[Opening Provided entries section]

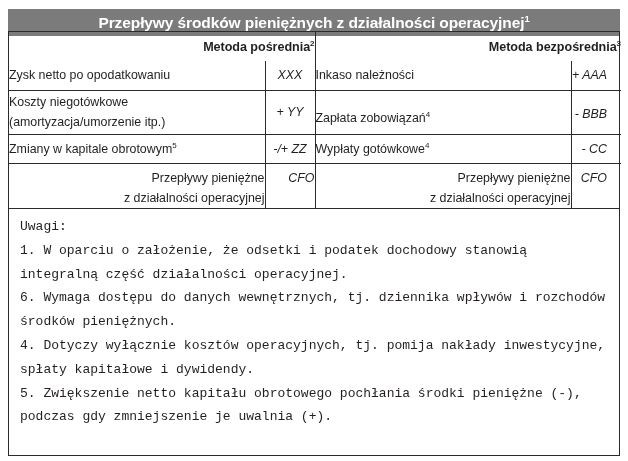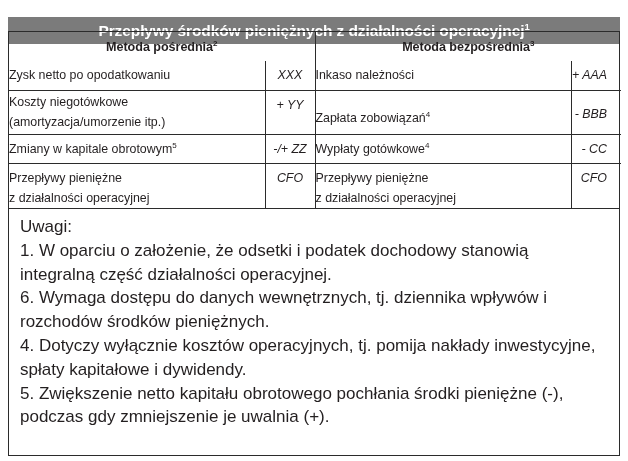--- a/index.html
+++ b/index.html
@@ -19,21 +19,21 @@
     height: 461px;
     box-sizing: border-box;
     background: #ffffff;
     overflow: hidden;
   }
 
   
   .title-bar {
     position: absolute;
     left: 8px;
-    top: 17px;
+    top: 9px;
     width: 612px;
     height: 27px;
     background: #7b7b7b;
     color: #ffffff;
     font-size: 15.5px;
     font-weight: bold;
     line-height: 27px;
     text-align: center;
     white-space: nowrap;
     letter-spacing: -0.1px;
@@ -66,21 +66,21 @@
   table.cash-table th {
     border: 1px solid #2b2b2b;
     padding: 0;
     vertical-align: middle;
     box-sizing: border-box;
   }
   
   table.cash-table tr > *:first-child { border-left: 0; }
   table.cash-table tr > *:last-child  { border-right: 0; }
   table.cash-table tr:first-child > * { border-top: 0; }
-  table.cash-table tr:last-child  > * { border-bottom: 0; }
+  table.cash-table tr:last-child  > * { border-bottom: 0; text-align: right; }
 
   .col-label { width: 256px; }
   .col-amt   { width: 50px;  }
 
   th.head-cell {
     font-size: 12.6px;
     font-weight: bold;
     text-align: center;
     height: 29px;
     letter-spacing: -0.05px;
@@ -119,23 +119,24 @@
   .notes {
     position: absolute;
     left: 8px;
     top: 209px;
     width: 612px;
     height: 247px;
     box-sizing: border-box;
     border: 1px solid #2b2b2b;
     border-top: 0;
     padding: 6px 12px 0 11px;
-    font-size: 17px;
+    font-size: 13px;
     line-height: 23.8px;
     color: #231f20;
+    font-family: Liberation Mono, monospace;
   }
   .notes p {
     margin: 0;
     text-indent: 0;
   }
   .notes .note-head { }
 </style>
 </head>
 <body>
 
@@ -163,21 +164,21 @@
 
         <tr style="height:29px;">
           <td class="lbl"><span>Zysk netto po opodatkowaniu</span><sup></sup></td>
           <td class="amt">XXX</td>
           <td class="lbl divider-col"><span>Inkaso należności</span><sup></sup></td>
           <td class="amt right-amt">+ AAA</td>
         </tr>
 
         <tr style="height:44px;">
           <td class="lbl"><span>Koszty niegotówkowe</span><sup></sup><span class="l2">(amortyzacja/umorzenie itp.)</span></td>
-          <td class="amt" style="vertical-align:top;padding-top:4px;text-align:center;">+ YY</td>
+          <td class="amt" style="vertical-align:top;padding-top:11px;text-align:center;">+ YY</td>
           <td class="lbl divider-col" style="vertical-align:top;padding-top:17px;"><span>Zapłata zobowiązań</span><sup>4</sup><span class="l2"></span></td>
           <td class="amt right-amt" style="vertical-align:top;padding-top:13px;">- BBB</td>
         </tr>
 
         <tr style="height:29px;">
           <td class="lbl"><span>Zmiany w kapitale obrotowym</span><sup>5</sup></td>
           <td class="amt">-/+ ZZ</td>
           <td class="lbl divider-col"><span>Wypłaty gotówkowe</span><sup>4</sup></td>
           <td class="amt right-amt">- CC</td>
         </tr>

[Closing Provided entries section]

▶ **Directions**
Your output should be the records above, duplicated exactly and picture-free.

▶ **Response for this exercise**
--- a/index.html
+++ b/index.html
@@ -19,21 +19,21 @@
     height: 461px;
     box-sizing: border-box;
     background: #ffffff;
     overflow: hidden;
   }
 
   
   .title-bar {
     position: absolute;
     left: 8px;
-    top: 17px;
+    top: 9px;
     width: 612px;
     height: 27px;
     background: #7b7b7b;
     color: #ffffff;
     font-size: 15.5px;
     font-weight: bold;
     line-height: 27px;
     text-align: center;
     white-space: nowrap;
     letter-spacing: -0.1px;
@@ -66,21 +66,21 @@
   table.cash-table th {
     border: 1px solid #2b2b2b;
     padding: 0;
     vertical-align: middle;
     box-sizing: border-box;
   }
   
   table.cash-table tr > *:first-child { border-left: 0; }
   table.cash-table tr > *:last-child  { border-right: 0; }
   table.cash-table tr:first-child > * { border-top: 0; }
-  table.cash-table tr:last-child  > * { border-bottom: 0; }
+  table.cash-table tr:last-child  > * { border-bottom: 0; text-align: right; }
 
   .col-label { width: 256px; }
   .col-amt   { width: 50px;  }
 
   th.head-cell {
     font-size: 12.6px;
     font-weight: bold;
     text-align: center;
     height: 29px;
     letter-spacing: -0.05px;
@@ -119,23 +119,24 @@
   .notes {
     position: absolute;
     left: 8px;
     top: 209px;
     width: 612px;
     height: 247px;
     box-sizing: border-box;
     border: 1px solid #2b2b2b;
     border-top: 0;
     padding: 6px 12px 0 11px;
-    font-size: 17px;
+    font-size: 13px;
     line-height: 23.8px;
     color: #231f20;
+    font-family: Liberation Mono, monospace;
   }
   .notes p {
     margin: 0;
     text-indent: 0;
   }
   .notes .note-head { }
 </style>
 </head>
 <body>
 
@@ -163,21 +164,21 @@
 
         <tr style="height:29px;">
           <td class="lbl"><span>Zysk netto po opodatkowaniu</span><sup></sup></td>
           <td class="amt">XXX</td>
           <td class="lbl divider-col"><span>Inkaso należności</span><sup></sup></td>
           <td class="amt right-amt">+ AAA</td>
         </tr>
 
         <tr style="height:44px;">
           <td class="lbl"><span>Koszty niegotówkowe</span><sup></sup><span class="l2">(amortyzacja/umorzenie itp.)</span></td>
-          <td class="amt" style="vertical-align:top;padding-top:4px;text-align:center;">+ YY</td>
+          <td class="amt" style="vertical-align:top;padding-top:11px;text-align:center;">+ YY</td>
           <td class="lbl divider-col" style="vertical-align:top;padding-top:17px;"><span>Zapłata zobowiązań</span><sup>4</sup><span class="l2"></span></td>
           <td class="amt right-amt" style="vertical-align:top;padding-top:13px;">- BBB</td>
         </tr>
 
         <tr style="height:29px;">
           <td class="lbl"><span>Zmiany w kapitale obrotowym</span><sup>5</sup></td>
           <td class="amt">-/+ ZZ</td>
           <td class="lbl divider-col"><span>Wypłaty gotówkowe</span><sup>4</sup></td>
           <td class="amt right-amt">- CC</td>
         </tr>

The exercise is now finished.